#### THE DATA

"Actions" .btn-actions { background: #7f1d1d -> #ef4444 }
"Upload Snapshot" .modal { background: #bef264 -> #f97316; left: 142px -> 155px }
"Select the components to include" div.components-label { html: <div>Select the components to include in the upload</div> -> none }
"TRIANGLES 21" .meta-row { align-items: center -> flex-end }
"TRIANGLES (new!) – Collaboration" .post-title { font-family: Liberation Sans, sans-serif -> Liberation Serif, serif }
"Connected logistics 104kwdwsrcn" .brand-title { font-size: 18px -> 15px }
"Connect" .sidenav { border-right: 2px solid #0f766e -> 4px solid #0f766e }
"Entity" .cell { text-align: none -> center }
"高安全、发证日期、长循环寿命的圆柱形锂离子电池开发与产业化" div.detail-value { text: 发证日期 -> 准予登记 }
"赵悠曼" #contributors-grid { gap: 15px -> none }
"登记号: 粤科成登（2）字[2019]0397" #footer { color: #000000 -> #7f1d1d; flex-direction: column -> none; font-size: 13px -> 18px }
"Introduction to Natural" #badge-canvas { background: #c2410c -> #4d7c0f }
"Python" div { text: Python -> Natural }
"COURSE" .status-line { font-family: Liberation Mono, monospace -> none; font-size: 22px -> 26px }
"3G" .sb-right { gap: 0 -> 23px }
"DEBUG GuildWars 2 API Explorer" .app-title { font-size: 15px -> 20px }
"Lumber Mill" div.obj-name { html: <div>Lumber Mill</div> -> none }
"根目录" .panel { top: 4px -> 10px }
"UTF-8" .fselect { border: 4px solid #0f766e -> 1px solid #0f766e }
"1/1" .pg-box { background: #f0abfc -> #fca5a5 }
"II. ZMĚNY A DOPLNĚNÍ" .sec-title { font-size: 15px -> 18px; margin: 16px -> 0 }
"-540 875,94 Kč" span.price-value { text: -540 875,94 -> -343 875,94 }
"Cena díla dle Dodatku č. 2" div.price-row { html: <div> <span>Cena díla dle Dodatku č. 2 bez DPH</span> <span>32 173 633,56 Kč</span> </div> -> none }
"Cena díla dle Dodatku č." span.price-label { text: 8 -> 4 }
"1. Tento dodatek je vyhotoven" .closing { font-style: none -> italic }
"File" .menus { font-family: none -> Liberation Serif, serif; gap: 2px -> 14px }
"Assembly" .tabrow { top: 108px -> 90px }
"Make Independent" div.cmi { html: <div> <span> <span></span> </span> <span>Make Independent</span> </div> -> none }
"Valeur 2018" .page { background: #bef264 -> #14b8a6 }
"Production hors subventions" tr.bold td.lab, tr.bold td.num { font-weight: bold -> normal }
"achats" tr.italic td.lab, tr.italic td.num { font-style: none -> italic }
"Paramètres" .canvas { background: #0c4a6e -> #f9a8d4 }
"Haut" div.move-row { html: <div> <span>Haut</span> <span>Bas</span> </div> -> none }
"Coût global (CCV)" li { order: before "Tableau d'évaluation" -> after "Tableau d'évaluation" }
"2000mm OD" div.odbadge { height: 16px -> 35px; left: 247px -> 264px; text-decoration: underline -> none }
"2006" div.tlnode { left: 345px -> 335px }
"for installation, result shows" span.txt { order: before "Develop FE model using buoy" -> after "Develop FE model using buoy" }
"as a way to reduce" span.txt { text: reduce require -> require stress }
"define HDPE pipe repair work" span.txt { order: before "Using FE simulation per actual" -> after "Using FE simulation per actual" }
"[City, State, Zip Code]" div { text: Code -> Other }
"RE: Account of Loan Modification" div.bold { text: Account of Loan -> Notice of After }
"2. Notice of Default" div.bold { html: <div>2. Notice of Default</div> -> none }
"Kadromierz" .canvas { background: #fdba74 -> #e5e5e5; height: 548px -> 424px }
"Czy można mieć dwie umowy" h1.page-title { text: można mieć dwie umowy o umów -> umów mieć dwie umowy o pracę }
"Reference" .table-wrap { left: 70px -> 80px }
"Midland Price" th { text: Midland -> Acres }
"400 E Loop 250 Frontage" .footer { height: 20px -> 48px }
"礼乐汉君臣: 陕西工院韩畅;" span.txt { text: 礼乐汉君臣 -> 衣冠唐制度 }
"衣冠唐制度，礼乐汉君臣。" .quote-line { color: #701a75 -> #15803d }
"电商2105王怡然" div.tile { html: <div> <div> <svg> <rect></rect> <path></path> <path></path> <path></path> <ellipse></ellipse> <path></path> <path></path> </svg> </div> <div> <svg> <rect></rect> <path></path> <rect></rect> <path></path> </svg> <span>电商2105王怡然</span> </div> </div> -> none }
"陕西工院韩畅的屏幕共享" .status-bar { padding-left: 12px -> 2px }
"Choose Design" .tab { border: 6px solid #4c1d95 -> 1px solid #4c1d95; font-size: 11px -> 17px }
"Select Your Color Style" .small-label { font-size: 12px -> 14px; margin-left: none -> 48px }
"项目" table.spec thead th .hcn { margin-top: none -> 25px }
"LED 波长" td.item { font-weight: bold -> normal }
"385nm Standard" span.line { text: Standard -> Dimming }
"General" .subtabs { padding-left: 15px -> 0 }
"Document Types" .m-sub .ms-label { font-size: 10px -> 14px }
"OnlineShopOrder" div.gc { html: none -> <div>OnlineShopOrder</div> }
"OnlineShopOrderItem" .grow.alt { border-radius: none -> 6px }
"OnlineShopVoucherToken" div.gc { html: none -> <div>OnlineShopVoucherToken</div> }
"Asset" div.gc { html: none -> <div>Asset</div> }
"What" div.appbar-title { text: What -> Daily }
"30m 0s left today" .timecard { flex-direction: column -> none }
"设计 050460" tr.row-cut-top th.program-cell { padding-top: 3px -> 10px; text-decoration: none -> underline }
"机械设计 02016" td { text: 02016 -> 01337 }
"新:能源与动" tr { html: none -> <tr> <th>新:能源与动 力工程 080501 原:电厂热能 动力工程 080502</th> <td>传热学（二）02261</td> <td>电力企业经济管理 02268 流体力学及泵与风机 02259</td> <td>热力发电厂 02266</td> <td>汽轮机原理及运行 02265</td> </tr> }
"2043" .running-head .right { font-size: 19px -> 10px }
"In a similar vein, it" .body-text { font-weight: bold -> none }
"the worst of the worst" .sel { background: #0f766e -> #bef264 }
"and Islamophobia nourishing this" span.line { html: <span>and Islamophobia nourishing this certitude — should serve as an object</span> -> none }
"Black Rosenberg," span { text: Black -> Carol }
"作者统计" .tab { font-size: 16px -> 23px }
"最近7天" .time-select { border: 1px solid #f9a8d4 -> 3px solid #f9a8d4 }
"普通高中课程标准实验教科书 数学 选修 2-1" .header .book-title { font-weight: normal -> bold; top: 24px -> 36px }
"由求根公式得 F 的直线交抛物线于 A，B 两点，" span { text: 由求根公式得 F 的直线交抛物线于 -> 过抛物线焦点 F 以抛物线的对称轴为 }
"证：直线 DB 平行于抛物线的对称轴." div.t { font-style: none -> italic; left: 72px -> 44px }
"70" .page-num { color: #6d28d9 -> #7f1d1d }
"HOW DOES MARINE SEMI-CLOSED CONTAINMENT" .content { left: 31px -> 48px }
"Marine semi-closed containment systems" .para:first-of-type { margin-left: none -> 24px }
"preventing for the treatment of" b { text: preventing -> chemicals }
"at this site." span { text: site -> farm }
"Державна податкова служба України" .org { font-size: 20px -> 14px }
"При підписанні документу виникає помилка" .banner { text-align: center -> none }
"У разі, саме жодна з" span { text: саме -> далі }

########

WORK TO BE COMPLETED:
Exactly as shown, give every record again.

FINAL ANSWER:
"Actions" .btn-actions { background: #7f1d1d -> #ef4444 }
"Upload Snapshot" .modal { background: #bef264 -> #f97316; left: 142px -> 155px }
"Select the components to include" div.components-label { html: <div>Select the components to include in the upload</div> -> none }
"TRIANGLES 21" .meta-row { align-items: center -> flex-end }
"TRIANGLES (new!) – Collaboration" .post-title { font-family: Liberation Sans, sans-serif -> Liberation Serif, serif }
"Connected logistics 104kwdwsrcn" .brand-title { font-size: 18px -> 15px }
"Connect" .sidenav { border-right: 2px solid #0f766e -> 4px solid #0f766e }
"Entity" .cell { text-align: none -> center }
"高安全、发证日期、长循环寿命的圆柱形锂离子电池开发与产业化" div.detail-value { text: 发证日期 -> 准予登记 }
"赵悠曼" #contributors-grid { gap: 15px -> none }
"登记号: 粤科成登（2）字[2019]0397" #footer { color: #000000 -> #7f1d1d; flex-direction: column -> none; font-size: 13px -> 18px }
"Introduction to Natural" #badge-canvas { background: #c2410c -> #4d7c0f }
"Python" div { text: Python -> Natural }
"COURSE" .status-line { font-family: Liberation Mono, monospace -> none; font-size: 22px -> 26px }
"3G" .sb-right { gap: 0 -> 23px }
"DEBUG GuildWars 2 API Explorer" .app-title { font-size: 15px -> 20px }
"Lumber Mill" div.obj-name { html: <div>Lumber Mill</div> -> none }
"根目录" .panel { top: 4px -> 10px }
"UTF-8" .fselect { border: 4px solid #0f766e -> 1px solid #0f766e }
"1/1" .pg-box { background: #f0abfc -> #fca5a5 }
"II. ZMĚNY A DOPLNĚNÍ" .sec-title { font-size: 15px -> 18px; margin: 16px -> 0 }
"-540 875,94 Kč" span.price-value { text: -540 875,94 -> -343 875,94 }
"Cena díla dle Dodatku č. 2" div.price-row { html: <div> <span>Cena díla dle Dodatku č. 2 bez DPH</span> <span>32 173 633,56 Kč</span> </div> -> none }
"Cena díla dle Dodatku č." span.price-label { text: 8 -> 4 }
"1. Tento dodatek je vyhotoven" .closing { font-style: none -> italic }
"File" .menus { font-family: none -> Liberation Serif, serif; gap: 2px -> 14px }
"Assembly" .tabrow { top: 108px -> 90px }
"Make Independent" div.cmi { html: <div> <span> <span></span> </span> <span>Make Independent</span> </div> -> none }
"Valeur 2018" .page { background: #bef264 -> #14b8a6 }
"Production hors subventions" tr.bold td.lab, tr.bold td.num { font-weight: bold -> normal }
"achats" tr.italic td.lab, tr.italic td.num { font-style: none -> italic }
"Paramètres" .canvas { background: #0c4a6e -> #f9a8d4 }
"Haut" div.move-row { html: <div> <span>Haut</span> <span>Bas</span> </div> -> none }
"Coût global (CCV)" li { order: before "Tableau d'évaluation" -> after "Tableau d'évaluation" }
"2000mm OD" div.odbadge { height: 16px -> 35px; left: 247px -> 264px; text-decoration: underline -> none }
"2006" div.tlnode { left: 345px -> 335px }
"for installation, result shows" span.txt { order: before "Develop FE model using buoy" -> after "Develop FE model using buoy" }
"as a way to reduce" span.txt { text: reduce require -> require stress }
"define HDPE pipe repair work" span.txt { order: before "Using FE simulation per actual" -> after "Using FE simulation per actual" }
"[City, State, Zip Code]" div { text: Code -> Other }
"RE: Account of Loan Modification" div.bold { text: Account of Loan -> Notice of After }
"2. Notice of Default" div.bold { html: <div>2. Notice of Default</div> -> none }
"Kadromierz" .canvas { background: #fdba74 -> #e5e5e5; height: 548px -> 424px }
"Czy można mieć dwie umowy" h1.page-title { text: można mieć dwie umowy o umów -> umów mieć dwie umowy o pracę }
"Reference" .table-wrap { left: 70px -> 80px }
"Midland Price" th { text: Midland -> Acres }
"400 E Loop 250 Frontage" .footer { height: 20px -> 48px }
"礼乐汉君臣: 陕西工院韩畅;" span.txt { text: 礼乐汉君臣 -> 衣冠唐制度 }
"衣冠唐制度，礼乐汉君臣。" .quote-line { color: #701a75 -> #15803d }
"电商2105王怡然" div.tile { html: <div> <div> <svg> <rect></rect> <path></path> <path></path> <path></path> <ellipse></ellipse> <path></path> <path></path> </svg> </div> <div> <svg> <rect></rect> <path></path> <rect></rect> <path></path> </svg> <span>电商2105王怡然</span> </div> </div> -> none }
"陕西工院韩畅的屏幕共享" .status-bar { padding-left: 12px -> 2px }
"Choose Design" .tab { border: 6px solid #4c1d95 -> 1px solid #4c1d95; font-size: 11px -> 17px }
"Select Your Color Style" .small-label { font-size: 12px -> 14px; margin-left: none -> 48px }
"项目" table.spec thead th .hcn { margin-top: none -> 25px }
"LED 波长" td.item { font-weight: bold -> normal }
"385nm Standard" span.line { text: Standard -> Dimming }
"General" .subtabs { padding-left: 15px -> 0 }
"Document Types" .m-sub .ms-label { font-size: 10px -> 14px }
"OnlineShopOrder" div.gc { html: none -> <div>OnlineShopOrder</div> }
"OnlineShopOrderItem" .grow.alt { border-radius: none -> 6px }
"OnlineShopVoucherToken" div.gc { html: none -> <div>OnlineShopVoucherToken</div> }
"Asset" div.gc { html: none -> <div>Asset</div> }
"What" div.appbar-title { text: What -> Daily }
"30m 0s left today" .timecard { flex-direction: column -> none }
"设计 050460" tr.row-cut-top th.program-cell { padding-top: 3px -> 10px; text-decoration: none -> underline }
"机械设计 02016" td { text: 02016 -> 01337 }
"新:能源与动" tr { html: none -> <tr> <th>新:能源与动 力工程 080501 原:电厂热能 动力工程 080502</th> <td>传热学（二）02261</td> <td>电力企业经济管理 02268 流体力学及泵与风机 02259</td> <td>热力发电厂 02266</td> <td>汽轮机原理及运行 02265</td> </tr> }
"2043" .running-head .right { font-size: 19px -> 10px }
"In a similar vein, it" .body-text { font-weight: bold -> none }
"the worst of the worst" .sel { background: #0f766e -> #bef264 }
"and Islamophobia nourishing this" span.line { html: <span>and Islamophobia nourishing this certitude — should serve as an object</span> -> none }
"Black Rosenberg," span { text: Black -> Carol }
"作者统计" .tab { font-size: 16px -> 23px }
"最近7天" .time-select { border: 1px solid #f9a8d4 -> 3px solid #f9a8d4 }
"普通高中课程标准实验教科书 数学 选修 2-1" .header .book-title { font-weight: normal -> bold; top: 24px -> 36px }
"由求根公式得 F 的直线交抛物线于 A，B 两点，" span { text: 由求根公式得 F 的直线交抛物线于 -> 过抛物线焦点 F 以抛物线的对称轴为 }
"证：直线 DB 平行于抛物线的对称轴." div.t { font-style: none -> italic; left: 72px -> 44px }
"70" .page-num { color: #6d28d9 -> #7f1d1d }
"HOW DOES MARINE SEMI-CLOSED CONTAINMENT" .content { left: 31px -> 48px }
"Marine semi-closed containment systems" .para:first-of-type { margin-left: none -> 24px }
"preventing for the treatment of" b { text: preventing -> chemicals }
"at this site." span { text: site -> farm }
"Державна податкова служба України" .org { font-size: 20px -> 14px }
"При підписанні документу виникає помилка" .banner { text-align: center -> none }
"У разі, саме жодна з" span { text: саме -> далі }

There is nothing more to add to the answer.